I met a man a few years ago, and he told me like-minded people will gravitate towards each other.
This man carries a lot of pain and grieve from his past too, he is a workaholic, an alcoholic and a troubled soul. He was right. We gravitated then we destroyed each other. More grieve.
There was a tiny alley way near my office. Someone put plant pots along and it’s like a little runway of green. It’s my sanctuary. I scried and hid there when both work and emotions try to get hold of me at the same time.
Negativity wouldn’t leave me, there were too much pain, grieve, regrets and self-hatred in me. I climbed the ladder further and got to a point which I completely lost my plot.
I am not and have never been an A1 guy, and this is not a self-depreciation lie. My equilibrium is B3, this is when I tag along the wind and sail forward like a boss. I don’t need to sail into the wind and get myself screwed up. I ain’t a machine, I am a bloody human.
My equilibrium is now completely off. Work, the place where things were easy and reward was guaranteed, suggests that I am not doing too great and my effort is poor. Do you mean an E5? I shouted with disgust, this is an irrelevant combination to my life. E5s are not relevant to this world, they are not even losers (that’s E1), they are just irrelevant.
It seems like I am about to be cancelled.
The experience of panic attack is overwhelming and fast. You clench your fist so tight because you are trying to stop yourself from trembling. Your breathing is short and rapid, as if there are no more oxygen around you. You are fearful and your internal organs are scrambled up.
I rang my doctor and there was a chatter in my head kept saying “I am not an E5, I am not an E5.” The same saying recurs everyday and everywhere. When I am working, sleeping, meditating, cooking.
How is your sleep? The doctor asked me. I don’t remember, I replied. I told him my head is very busy, so I don’t sleep until 2 am, and then the brain starts chanting again at 4.

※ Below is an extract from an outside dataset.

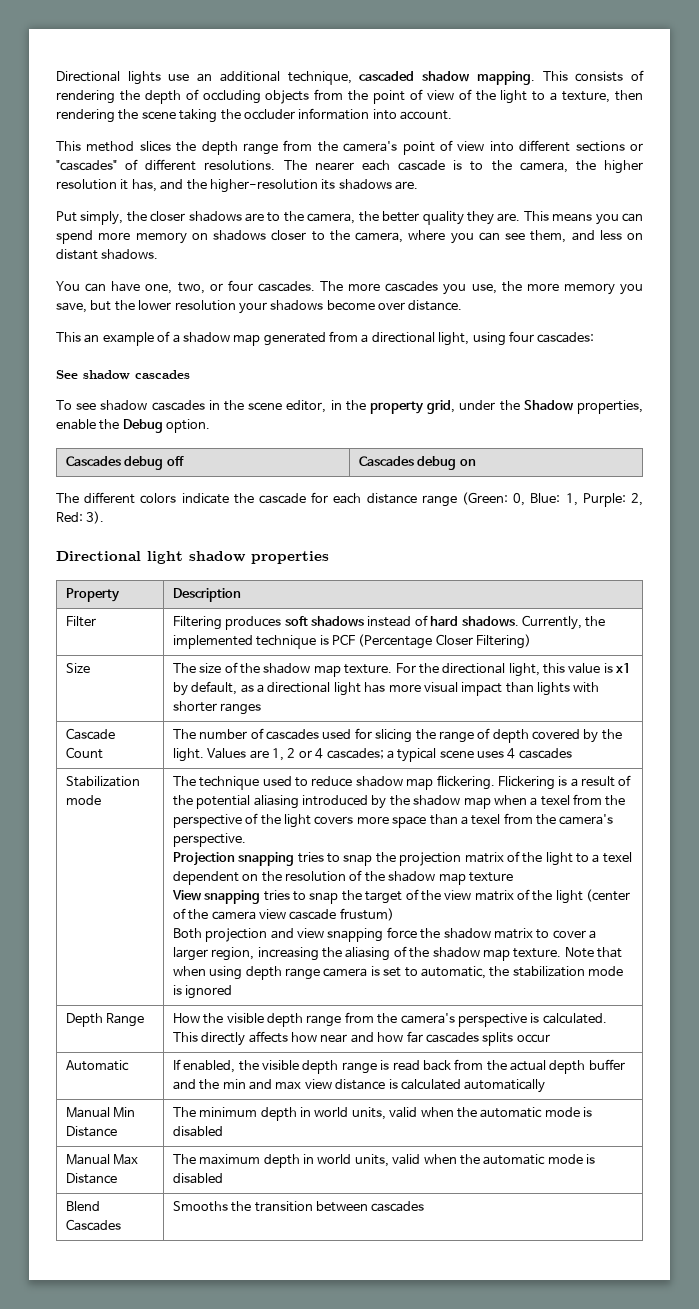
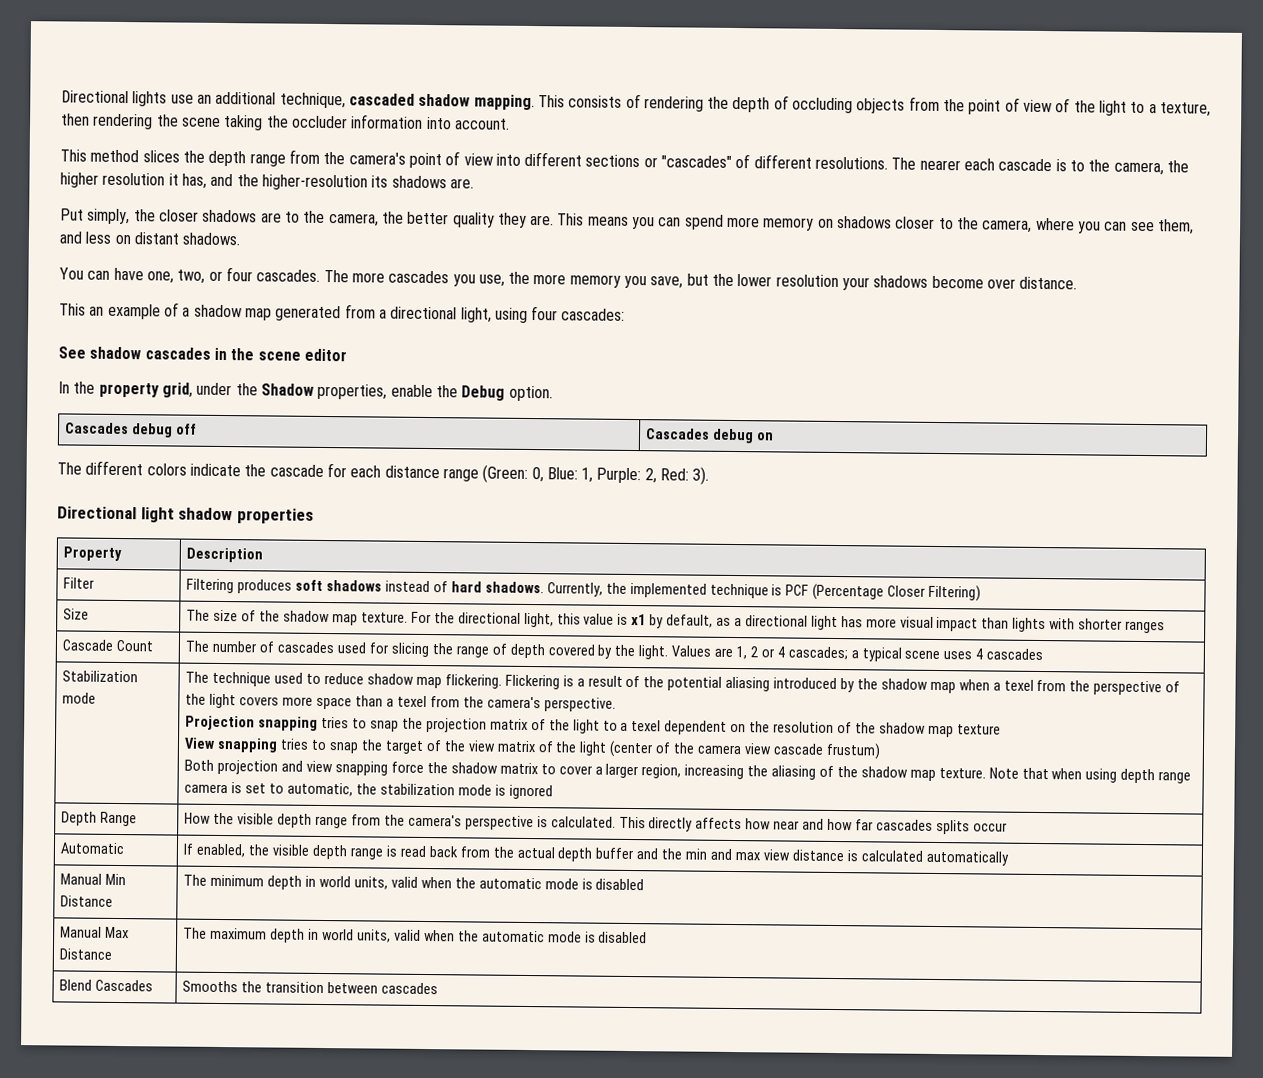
- See shadow cascades
- To see shadow cascades in the scene editor, in the property grid, under the Shadow properties, enable the Debug option.
+ See shadow cascades in the scene editor
+ In the property grid, under the Shadow properties, enable the Debug option.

I told the doctor I have dreams that my hair falls out, and cats jump in from my bedroom window to scratch my face. I missed deadlines, had careless mistakes at work etc.
The only thing I know I answered right is that, I don’t want to die. I have no suicidal thoughts. I really don’t and I wonder why.
I was referred to the psychiatrist as he believes I have a long-standing case of generalised anxiety disorder. Work gave me some time off.
As I walk around Victoria Park and along the canals (if you haven’t been to Victoria Park, I really recommend) on a typical work day, I saw squirrels and people living in those long, narrow houseboats.
I have a longing for them, I find the sight gives me peace and joy. A sense of home.
Why is that? Perhaps because the like-minded gravitate towards each other. A failed A1 trying to go back to the root of B3. The contentment, the alignment and the restfulness of the birds, the trees and the idle boats on tranquil water are the home of a B3. I remember what being a B3 was like, I know I can go back, maybe that’s why I have no intention to end my life.
I walked so much that day, along the canal until there was no more path to go. The coffee was so aromatic, the croissant sweet and savoury. The sky was blue and gentle, sun shining on the dancing lavenders. I eventually arrived at the secret sanctuary, the little alley way behind my office.
It’s probably time to go, to start again, as a happy B3.